*Problem requirements*. From the entries below, reproduce exactly the line containing "- That also", the line containing "- While string", and every line in between, with nothing added.

=== Records supplied ===

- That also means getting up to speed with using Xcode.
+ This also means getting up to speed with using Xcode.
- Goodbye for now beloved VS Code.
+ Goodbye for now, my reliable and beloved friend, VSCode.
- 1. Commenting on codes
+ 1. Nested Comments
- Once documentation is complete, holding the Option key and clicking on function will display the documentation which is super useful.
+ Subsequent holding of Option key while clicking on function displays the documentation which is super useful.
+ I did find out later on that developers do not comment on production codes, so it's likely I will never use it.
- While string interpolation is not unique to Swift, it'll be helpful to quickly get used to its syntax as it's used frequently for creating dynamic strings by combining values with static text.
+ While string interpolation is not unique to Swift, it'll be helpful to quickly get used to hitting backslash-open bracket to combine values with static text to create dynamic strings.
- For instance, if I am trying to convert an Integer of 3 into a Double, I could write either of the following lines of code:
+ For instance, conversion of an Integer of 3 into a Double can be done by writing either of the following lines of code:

===
=== Records supplied ===

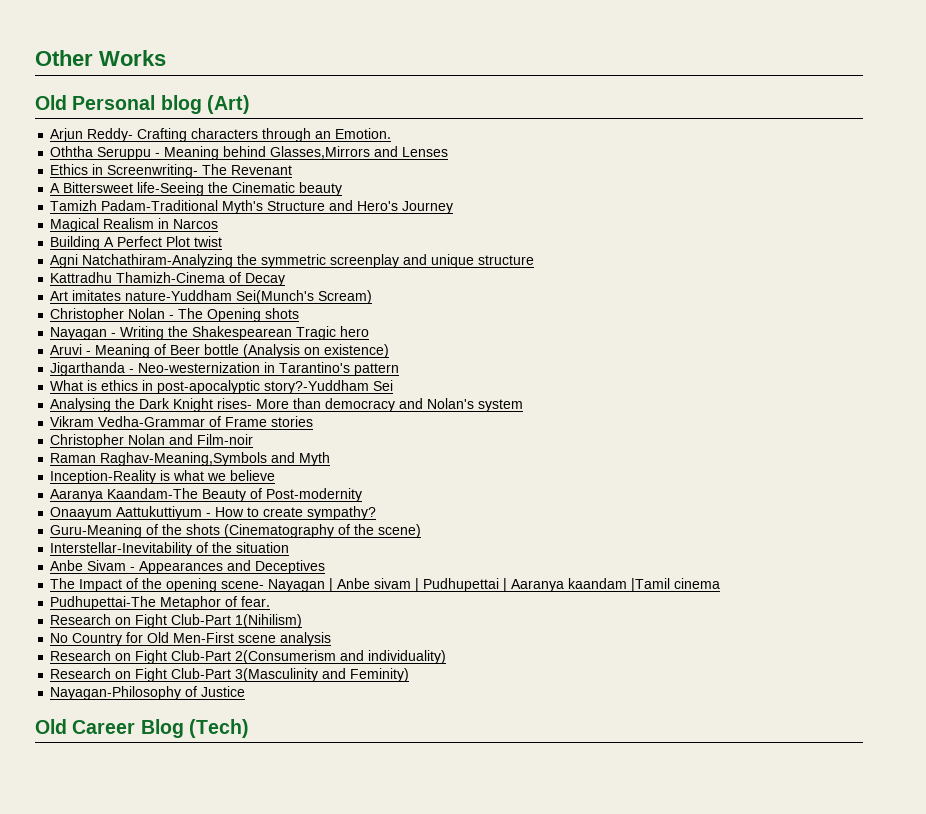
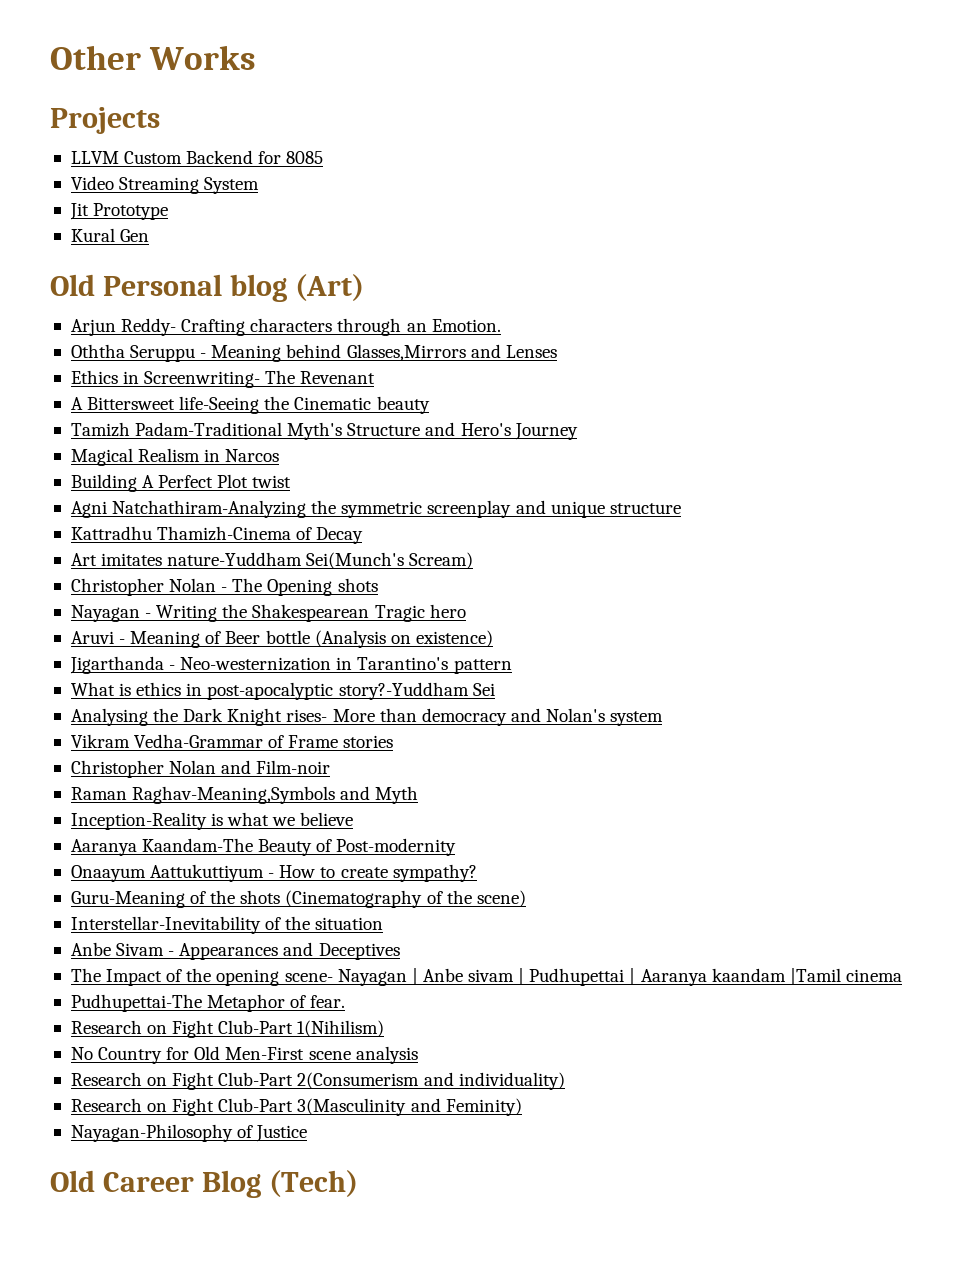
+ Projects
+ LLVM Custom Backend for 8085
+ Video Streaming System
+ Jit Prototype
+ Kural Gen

===
=== Records supplied ===

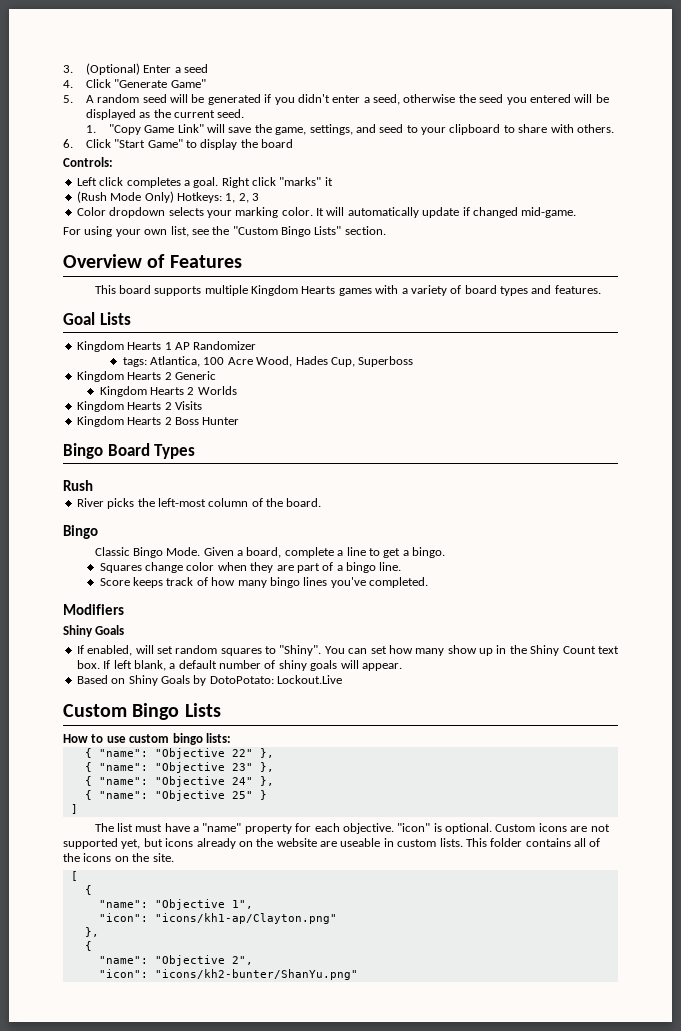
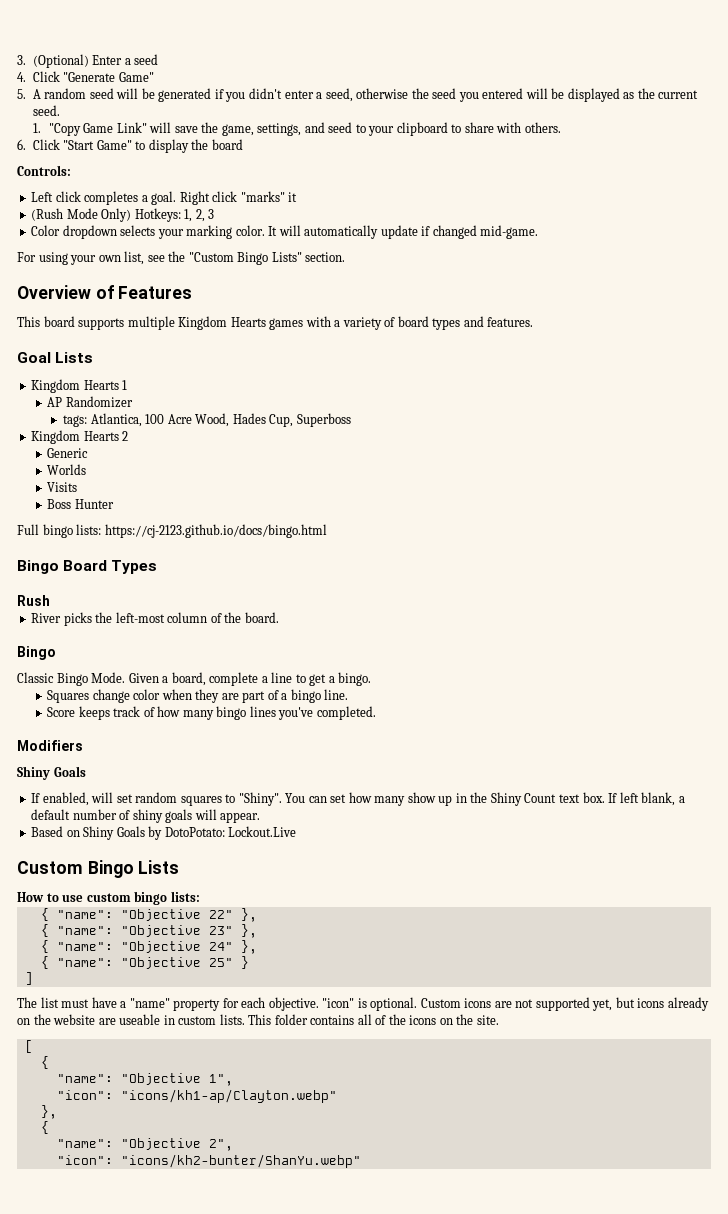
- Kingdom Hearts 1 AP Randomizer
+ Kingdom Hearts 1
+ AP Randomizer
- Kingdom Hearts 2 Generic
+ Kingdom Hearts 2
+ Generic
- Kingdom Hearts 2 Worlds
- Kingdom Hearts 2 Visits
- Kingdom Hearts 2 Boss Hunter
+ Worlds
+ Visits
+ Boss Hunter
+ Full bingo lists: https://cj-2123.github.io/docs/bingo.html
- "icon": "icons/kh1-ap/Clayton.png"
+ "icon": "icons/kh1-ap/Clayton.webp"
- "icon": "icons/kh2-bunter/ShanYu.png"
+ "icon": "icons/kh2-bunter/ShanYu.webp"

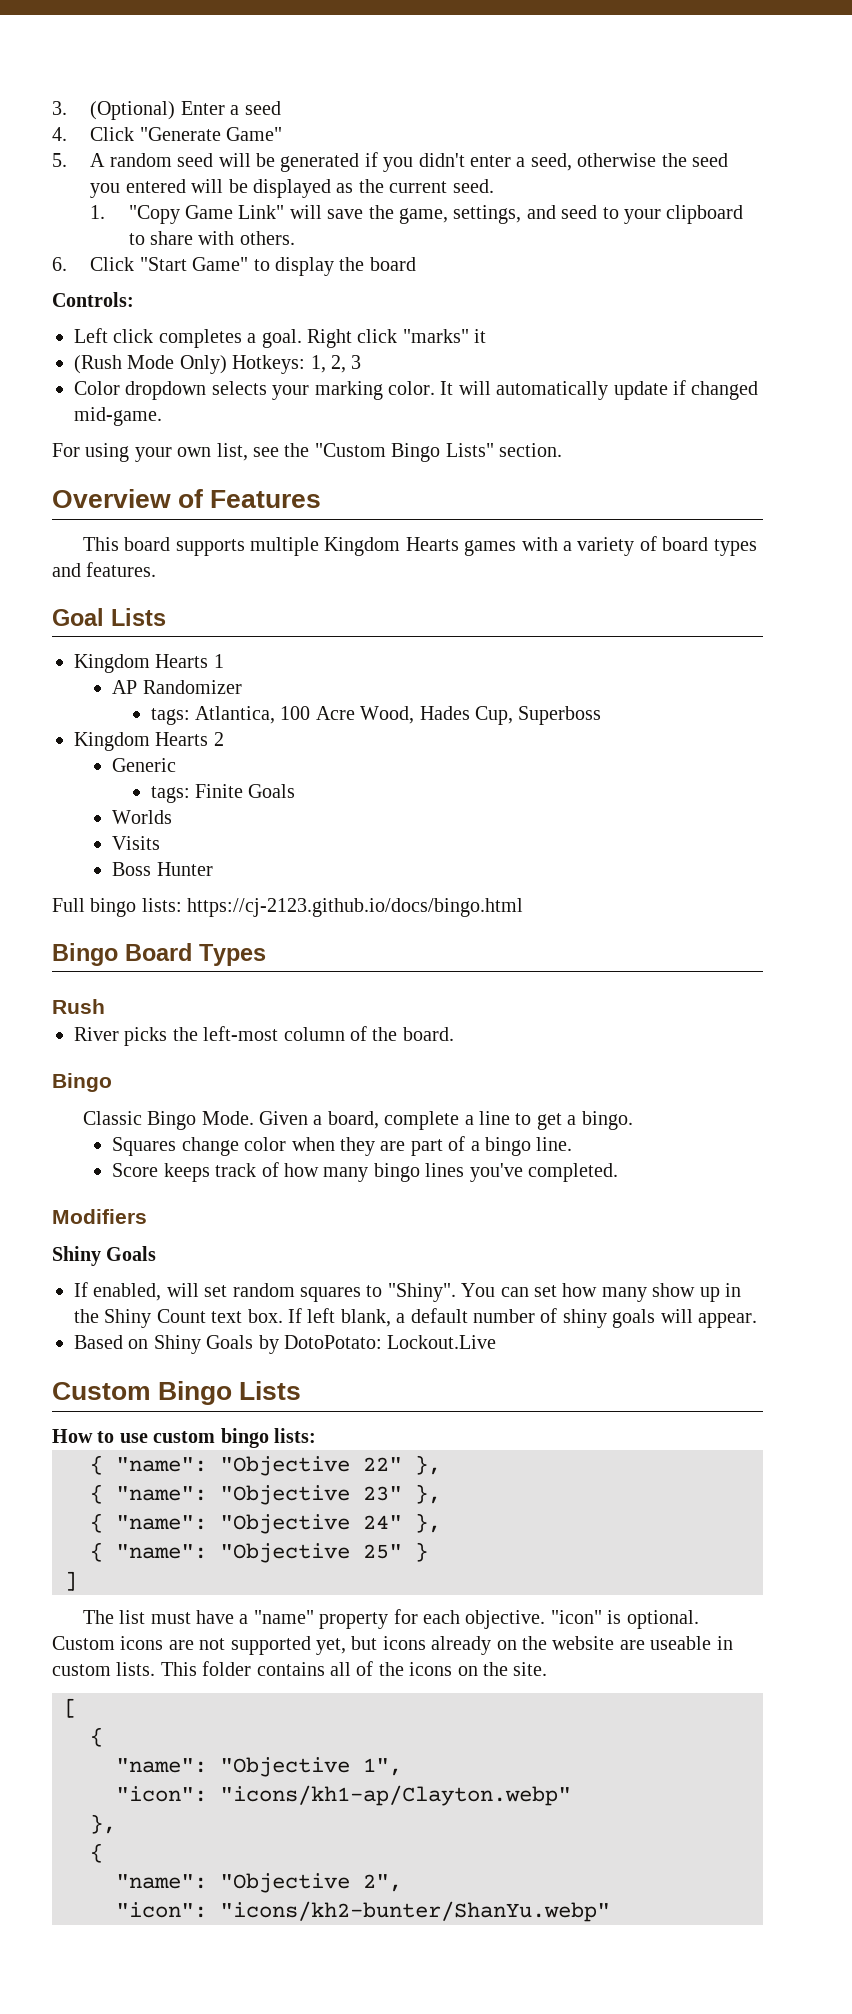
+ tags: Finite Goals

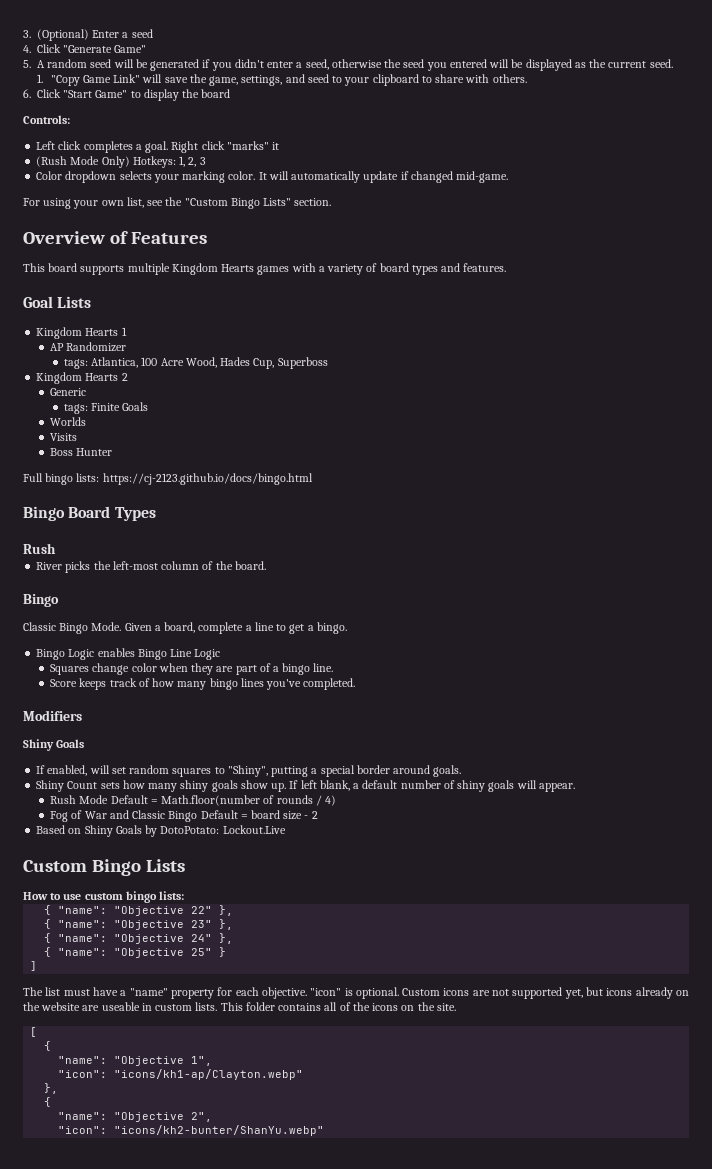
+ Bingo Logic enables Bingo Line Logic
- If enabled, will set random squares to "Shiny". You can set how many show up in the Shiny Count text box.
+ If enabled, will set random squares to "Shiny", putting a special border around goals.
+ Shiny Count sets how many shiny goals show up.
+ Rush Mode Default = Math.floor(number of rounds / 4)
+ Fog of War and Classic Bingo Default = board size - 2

===

*Written solution*.
- That also means getting up to speed with using Xcode.
+ This also means getting up to speed with using Xcode.
- Goodbye for now beloved VS Code.
+ Goodbye for now, my reliable and beloved friend, VSCode.
- 1. Commenting on codes
+ 1. Nested Comments
- Once documentation is complete, holding the Option key and clicking on function will display the documentation which is super useful.
+ Subsequent holding of Option key while clicking on function displays the documentation which is super useful.
+ I did find out later on that developers do not comment on production codes, so it's likely I will never use it.
- While string interpolation is not unique to Swift, it'll be helpful to quickly get used to its syntax as it's used frequently for creating dynamic strings by combining values with static text.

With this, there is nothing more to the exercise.